• Global airline safety up in 2011

    December 19, 2011

    Global airline safety rates, covering total crashes and passenger deaths, have improved by nearly 50 per cent this year over the first 11 months of 2010, the International Air Transport Association said .

    Geneva-based IATA said 2011 was heading to be proportionately the safest year on record for travellers and the aircraft they fly in.

    Total fatal accidents up to Nov. 30 were 22, causing the deaths of 486 passengers and crew. Last year’s totals were 23 and 786. In 2006, 855 people died in 20 crashes.

    All world regions including Africa, long one of the most dangerous for air travel, have this year seen a proportional drop in fatalities and plane losses — with the lone exception of Russia and countries linked to it in the Commonwealth of Independent States (CIS), IATA said.

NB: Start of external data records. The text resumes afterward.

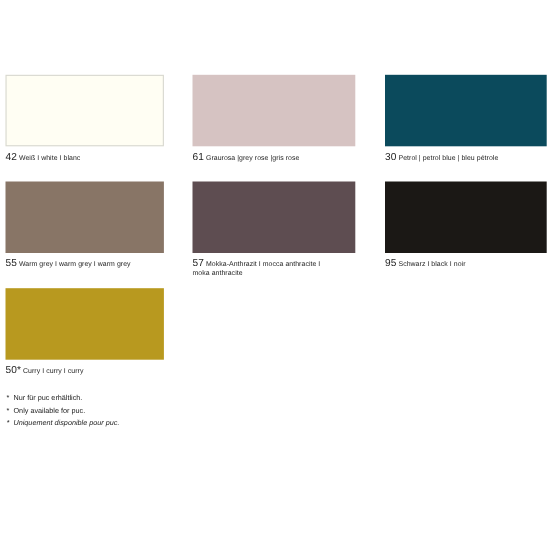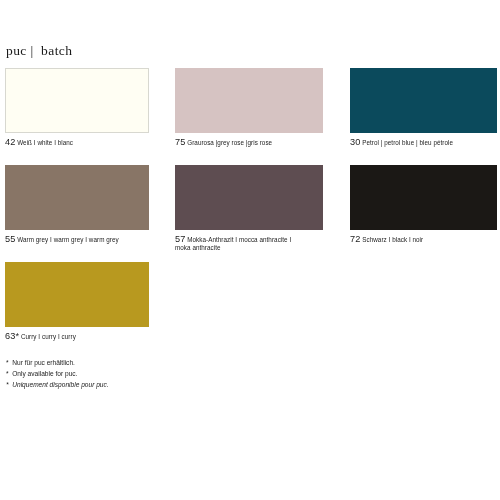"puc | batch" div.title { html: <div>puc | batch</div> -> none }
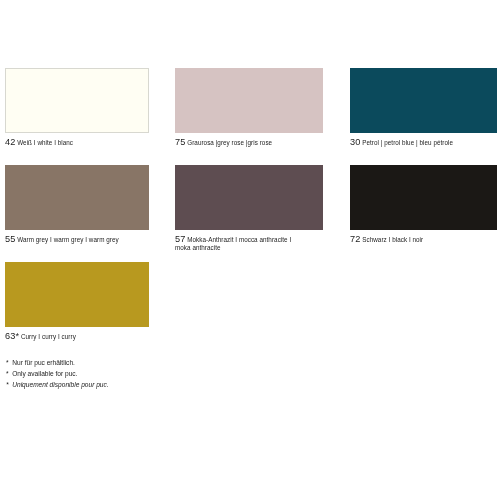"75" span.code { text: 75 -> 61 }
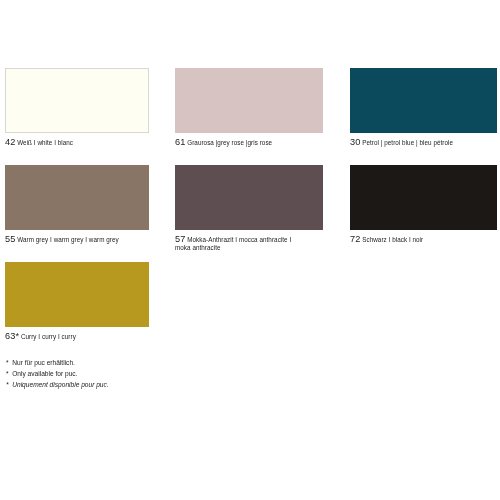"72" span.code { text: 72 -> 95 }
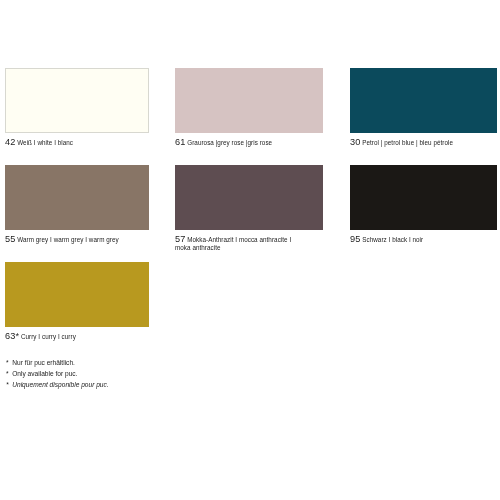"63*" span.code { text: 63 -> 50 }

    IATA’s membership incorporates some 240 airlines in 118 countries operating international services accounting for 84 percent of total global traffic. Low-cost, or budget, airlines have their own grouping and are not included in the figures.

    IATA measures its members’ safety performance by the number of accidents and aircraft losses per million take-offs.

    By this reckoning, North America has an accident rate so far this year of 1.18 against 1.51 in 2010, Europe has a rate of 1.39 against 1.59, Asia-Pacific has 1.39 against 2.61, Latin America 4.57 against 6.85, and Africa has 6.34 against 17.11.The overall global rate so far this year is 4.57 against 6.85 in 2010.

    But in Russia and the CIS — an area where under Soviet rule until 1991 safety standards were low and air accidents went largely unreported — the rate had risen from 7.15 in 2010 to 11.07 so far this year, IATA said.

    One of 2011′s most high-profile Russian air disasters was September’s crash at Yaroslavl, on the Volga north-east of Moscow, which killed 45 passengers, including the 37 members of the local Lokomotiv ice hockey squad.

    An official report last month said the pilots of the plane, a Russian Yak-42 jet operated by a small local company whose licence has since been revoked, were inadequately trained and the co-pilot was under the influence of banned sedatives.

    Matschsnigg, speaking at IATA’s annual briefing for journalists covering the industry, said a key problem in Russia was that pilots and ground technicians were having to adapt to a growing number of highly sophisticated aircraft.

    He said Russian aviation officials and the country’s political leaders had accepted that pilot training needed rapid improvement and would shortly be implementing IATA’s safety programme, IOSA.

    The IATA safety chief credited the seven-year-old programme, which provides for thorough and regular checks on all aspects of flight security and aircraft maintenance as well as training of personnel, for the major improvement in Africa.